If we look 2 years back and you're now logging about 100, I mean, it just seems a bit weird that the average age of the fleet among your rental companies should age to that extent. And also on the BMU side, is it should we sort of interpret here that projects are basically just at a standstill for more than half a year on the DMU side as you're not getting awards on DMUs at the moment?
Yes. Thank you, Johan. On the construction, yes, let me take the BMU side first. We are still taking orders. So that's so it's not a standstill.
But what we see is that there is a delay. It is some hesitation to make the final call. So that's basically what we are seeing. And then also last year, we had some bigger projects, and some of these are more than put on hold or delayed because there is an uncertainty in the market. So that's basically the main reason for BMU.
We are close to these projects. We see that they are not lost or stopped. We see that they are still there. So we see the pipe that remains. As for the construction and the market share, yes, we are not giving out any market share data.
But as far as we know and we see, we are in a downward cycle. We do not feel either the same thing here. We are close to our markets that we are losing out. And it's also what we are having here, it's investment products. So that customers are not investing in new hoists or elevators doesn't mean that the construction site is standing still.
They are running their existing construction sites, but they are not investing in new capital equipment unless they really need it. And that means opening more sites than they have equipment new sites than they have equipment for. And then, of course, they are trying to prolong, I guess, so yes, they are not renewing either in these times because cash is king and it's the main uncertainty and then you don't do then absolutely more than needed. And then I but I think also we have a small weakness in our offer in the sense that we are not really strong on the smaller side, where we talk about hoists of with less capacity. There we have competitors that are stronger than us, the way I understand it.
And I think that's an area that we need to address and we are addressing it now.

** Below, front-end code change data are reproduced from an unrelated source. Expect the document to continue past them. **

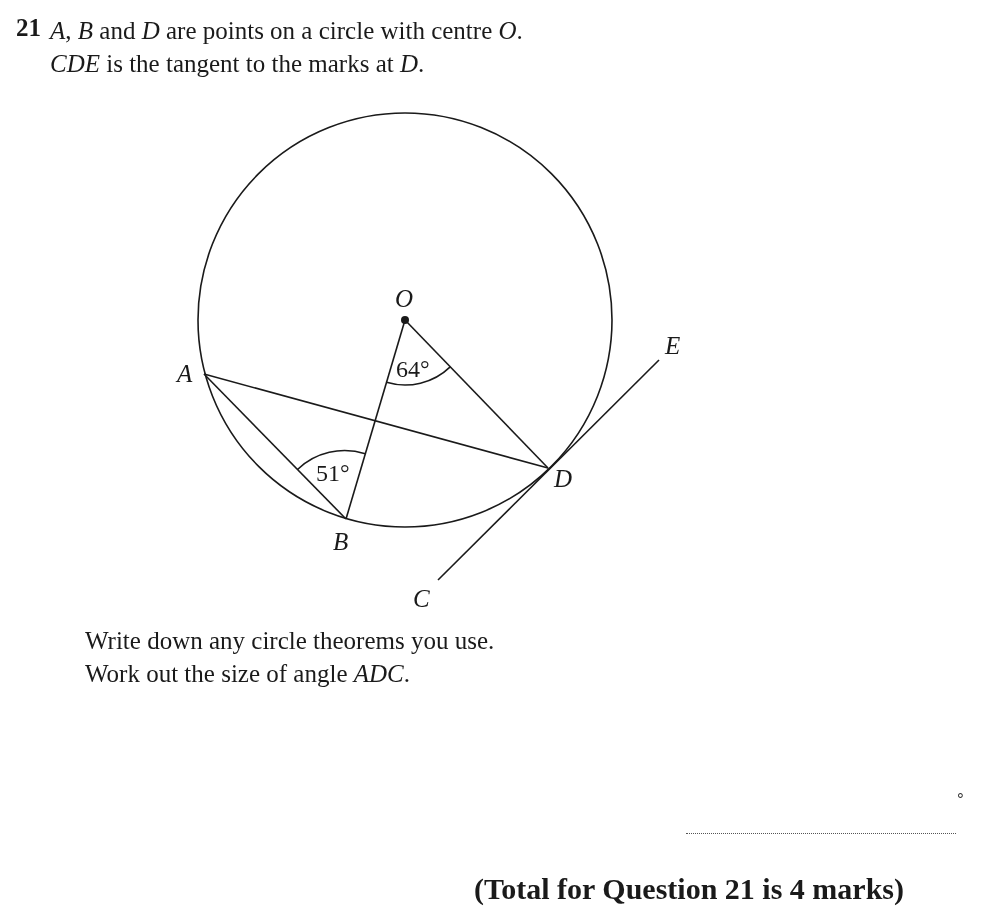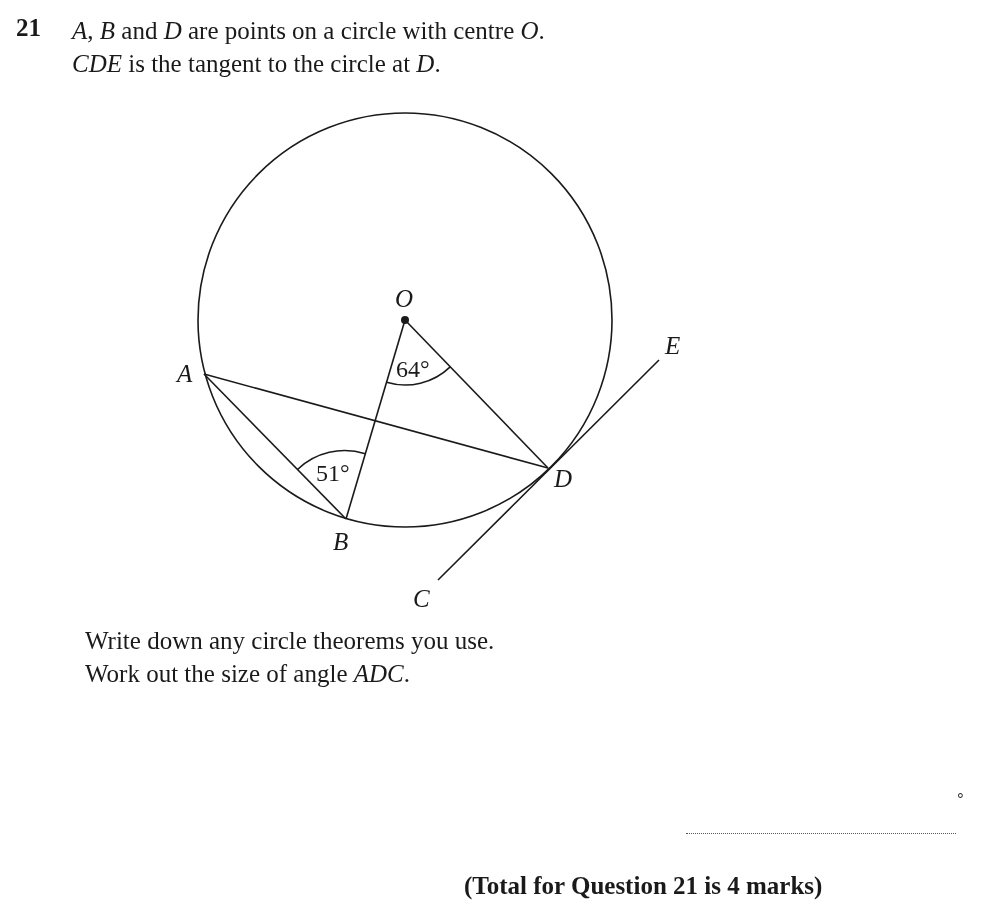"A, B and D are" .stem { left: 72px -> 50px }
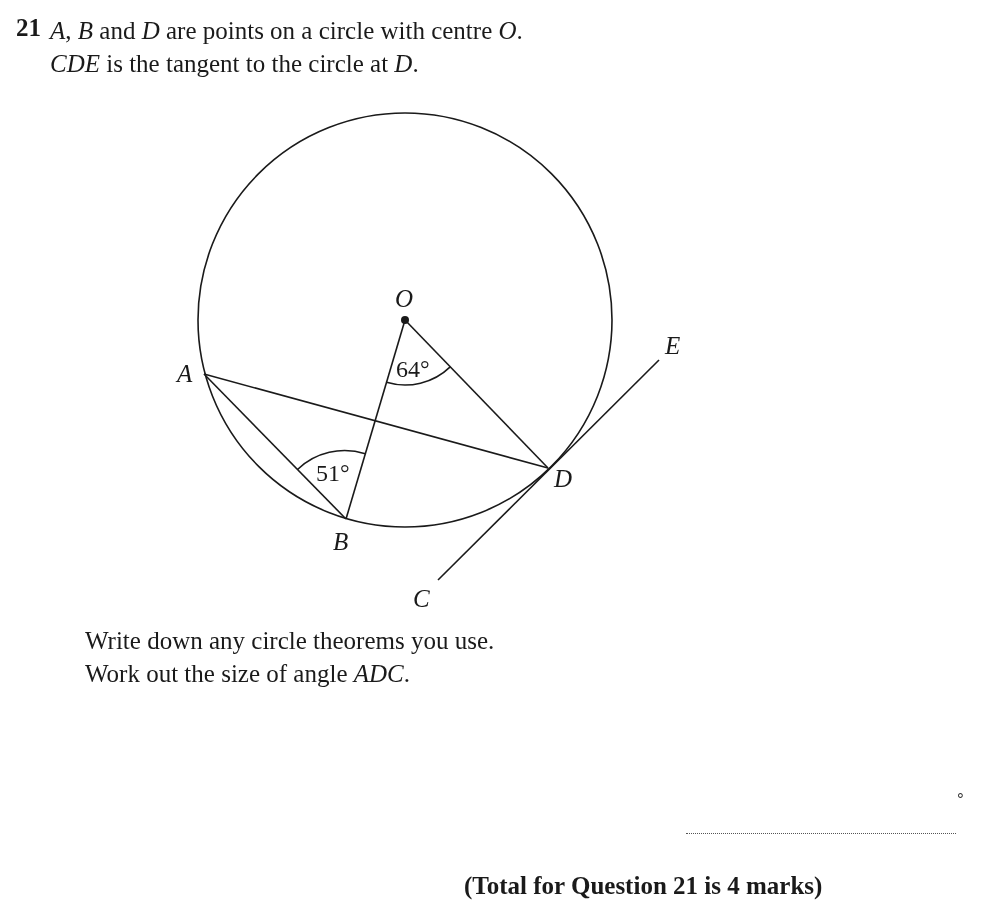"is the tangent to the" span { text: circle -> marks }
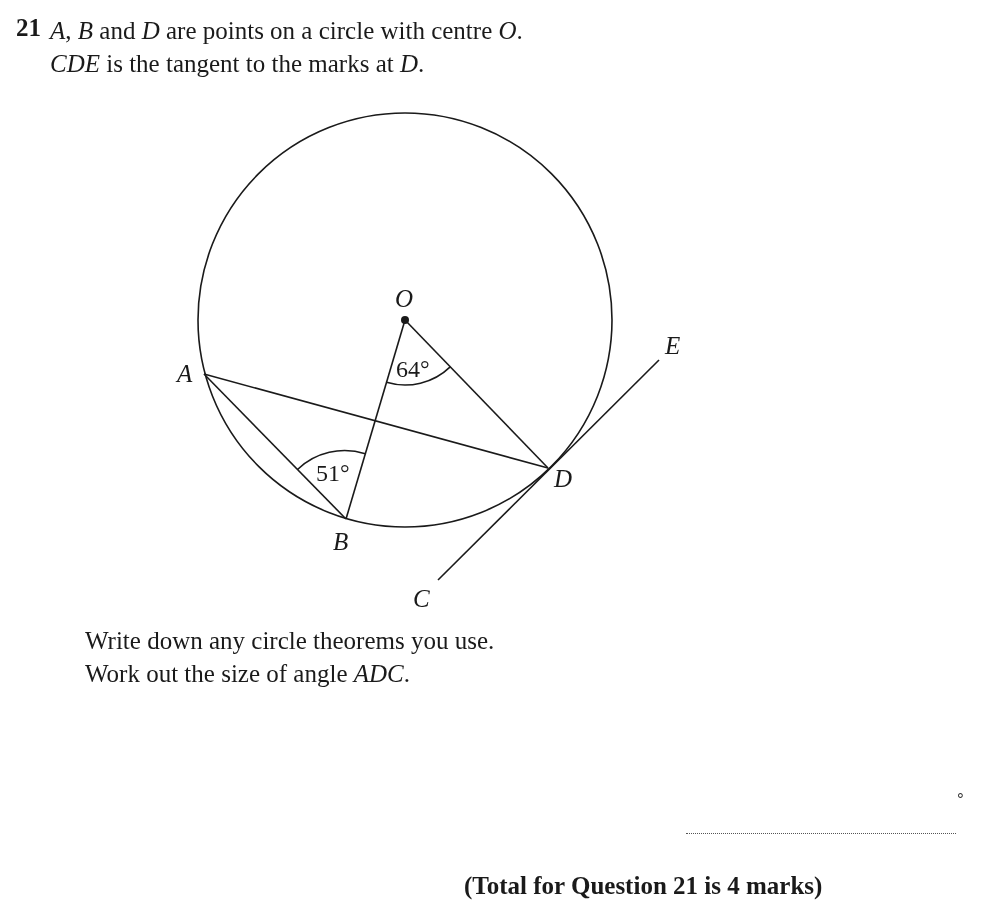"(Total for Question 21 is" .total { font-size: 25px -> 30px; left: 464px -> 474px }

And that might also be a consequence because we are definitely the best for the bigger and the heavier hoists, but it could also maybe be that the smaller are doing better where we are not so strong now.
Could you just help us possibly to quantify a little bit what's the need to raise prices here to remedy sort of the currency situation or what sort of magnitude are we talking about?
We are not qualified that yet, but we are basically working on price in every single project. So that's a constant thing. That's a way of working that we have in the group here. So but you see the currency effects that we're having now. So but as be us or that we have said, we don't be hedged when we make the contract.
And but of course, if this continues going forward, then we will be forced also to increase prices. But remember that huge part of our product cost is steel, which is priced in dollar. So therefore, we also have an offset there for part of it.
And there are currently no further questions from the teleconference. I will hand back to the speakers for any further remarks.
No. We shouldn't wait another minute or see. No. Then yes, thank you, everyone, for listening in. And thank you, Tobias.
And yes, hope to talk to you again soon. Thank you. Bye bye.